Following reverse listing, public can now acquire shareholding in Paratus Namibia


20 February 2020, Windhoek, Namibia: Paratus Namibia Holdings (PNH) was founded as Nimbus Infrastructure Limited (“Nimbus”), Namibia’s first Capital Pool Company listed on the Namibian Stock Exchange (“NSX”).

Although targeting an initial capital raising of N$300 million, Nimbus nonetheless managed to secure funding to the value of N$98 million through its CPC listing. With a mandate to invest in ICT infrastructure in sub-Sahara Africa, it concluded management agreements with financial partner Cirrus and technology partner, Paratus Telecommunications (Pty) Ltd (“Paratus Namibia”).

Paratus Namibia Managing Director, Andrew Hall

Its first investment was placed in Paratus Namibia, a fully licensed communications operator in Namibia under regulation of the Communications Regulatory Authority of Namibia (CRAN). Nimbus has since been able to increase its capital asset base to close to N$500 million over the past two years.
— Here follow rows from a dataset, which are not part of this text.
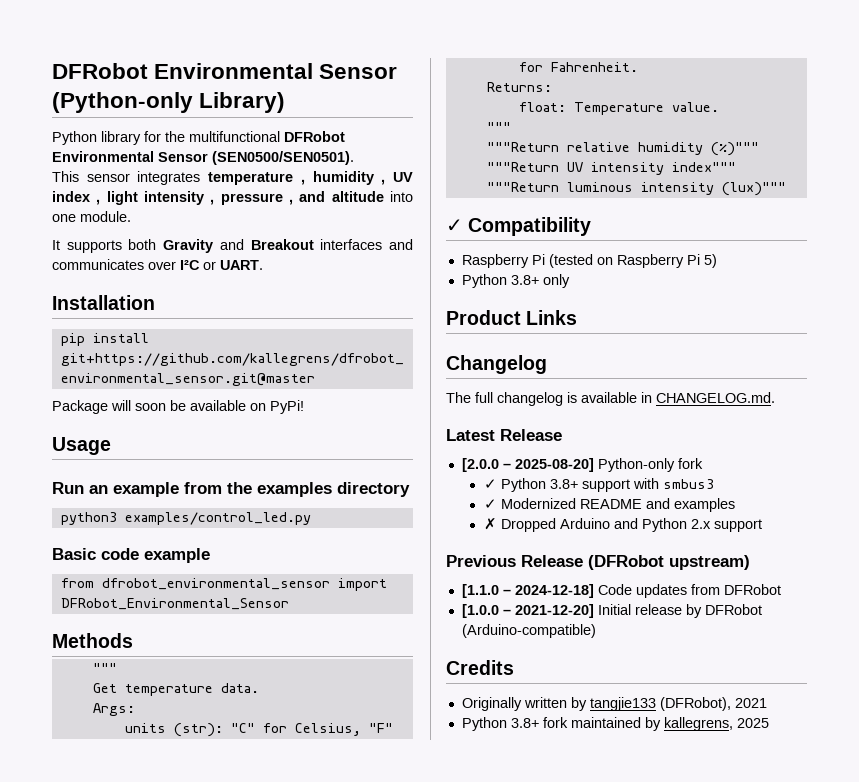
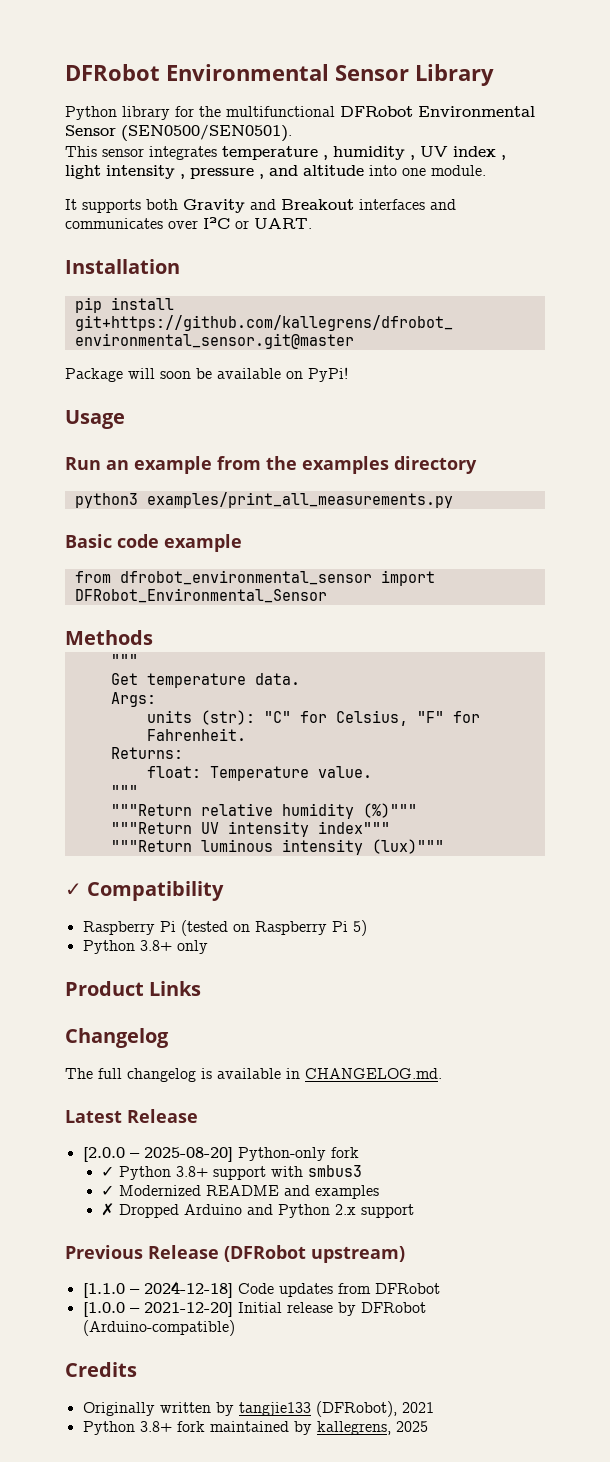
- DFRobot Environmental Sensor (Python-only Library)
+ DFRobot Environmental Sensor Library
- python3 examples/control_led.py
+ python3 examples/print_all_measurements.py

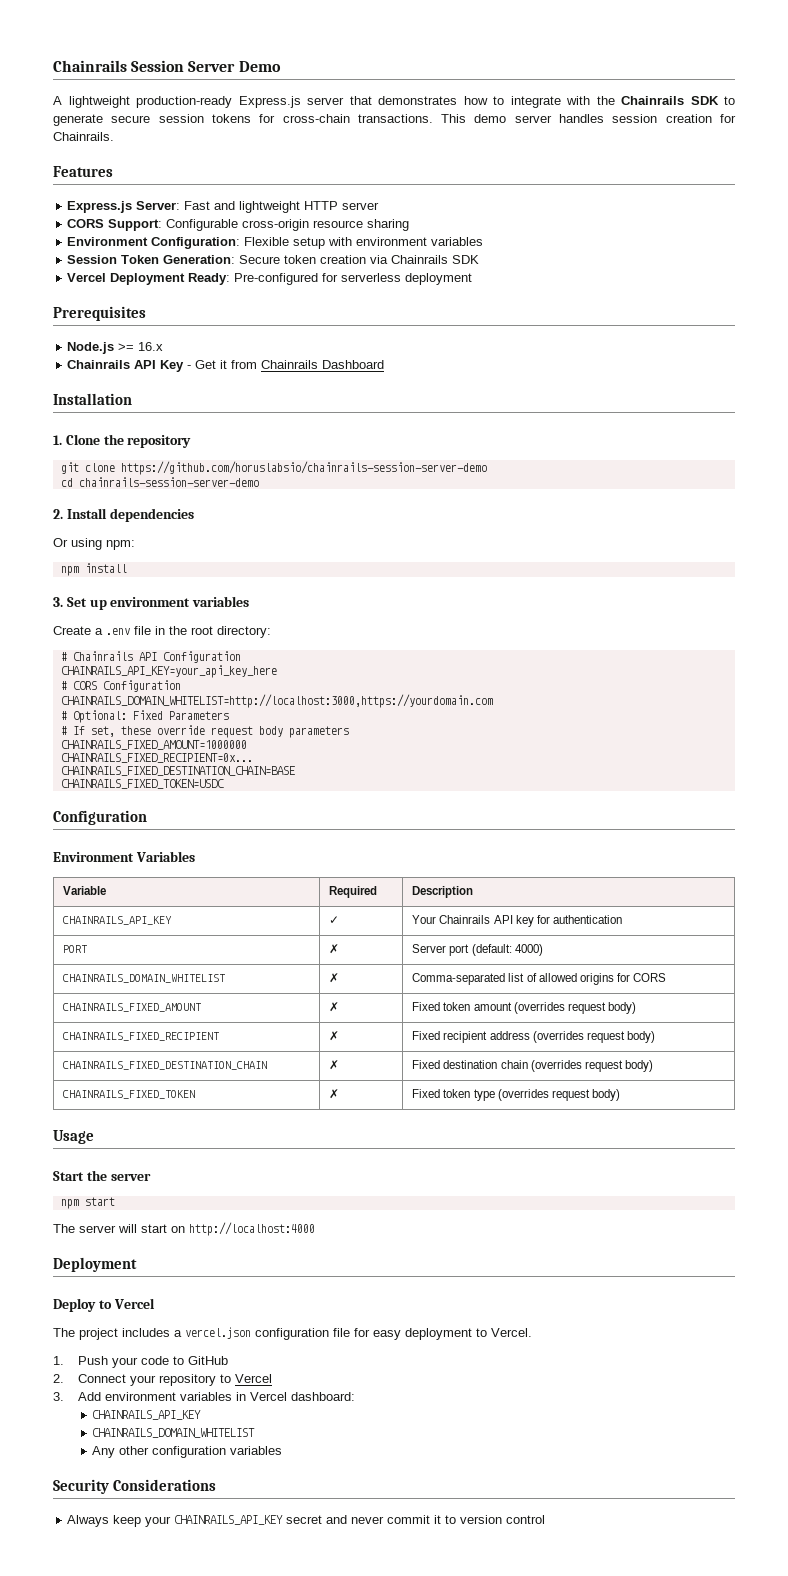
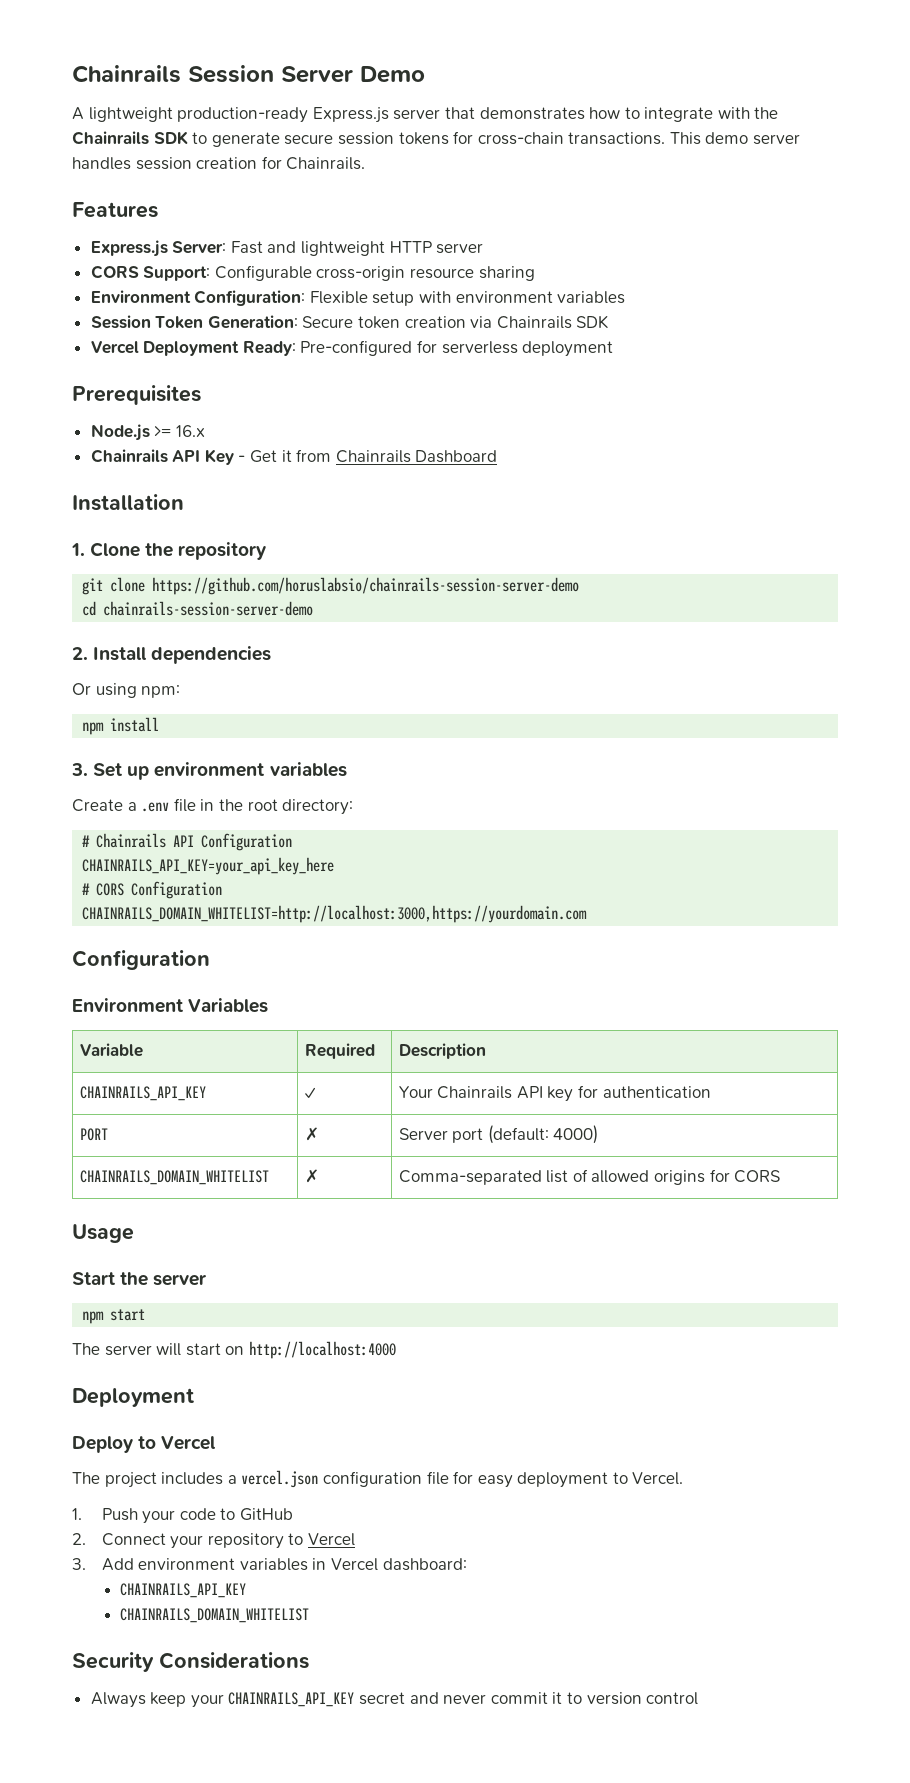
- # Optional: Fixed Parameters
- # If set, these override request body parameters
- CHAINRAILS_FIXED_AMOUNT=1000000
- CHAINRAILS_FIXED_RECIPIENT=0x...
- CHAINRAILS_FIXED_DESTINATION_CHAIN=BASE
- CHAINRAILS_FIXED_TOKEN=USDC
- CHAINRAILS_FIXED_AMOUNT | ✗ | Fixed token amount (overrides request body)
- CHAINRAILS_FIXED_RECIPIENT | ✗ | Fixed recipient address (overrides request body)
- CHAINRAILS_FIXED_DESTINATION_CHAIN | ✗ | Fixed destination chain (overrides request body)
- CHAINRAILS_FIXED_TOKEN | ✗ | Fixed token type (overrides request body)
- Any other configuration variables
In order to streamline further investment and to avoid duplicating potential ICT projects in the market between Nimbus and Paratus Namibia, it was decided to consolidate the operations.

Publishing various circulars to shareholders, Nimbus took up a 100% shareholding stake in Paratus Namibia in 2019 and proceeded to apply to have its name changed to Paratus Namibia Holdings with a consolidated board structure to ensure streamlined operations between the capital holdings and the operational arm of the business.

This transaction was approved by the Competitions Commission as well as CRAN, following all the relevant regulatory approvals as well as the necessary requirements in terms of corporate governance structures.

Paratus Namibia has evolved as a fully comprehensive communications operator in Namibia and operates as the head office of the Paratus Group in Africa. Paratus has established a pan-African footprint with operations in six African countries, being: Angola, Botswana, Mozambique, Namibia, South Africa and Zambia.

The group has achieved many successes over the years of which more recently includes the building of the Trans-Kalahari Fibre (TKF) project, which connects from the West Africa Cable System (WACS) eastward through Namibia to Botswana and onward to Johannesburg. The TKF also extends northward through Zambia to connect to Dar es Salaam in Tanzania, which made Paratus the first operator to connect the west and east coast of Africa under one Autonomous System Number (ASN).

This means that Paratus is now “exporting” internet capacity to landlocked countries such as Zambia, Botswana, the DRC with more countries to be targeted, and through its extensive African network, Paratus is well-positioned to expand the network even further into emerging ICT territories.

PNH as a fully-listed entity on the NSX, is therefore now the 100% shareholder of Paratus Namibia thereby becoming a public company. PNH is ready to invest in the future of the ICT environment in Namibia. The public is therefore invited and welcome to acquire shares in Paratus Namibia Holdings by speaking to a local stockbroker registered with the NSX. The future is bright, and the opportunities are endless.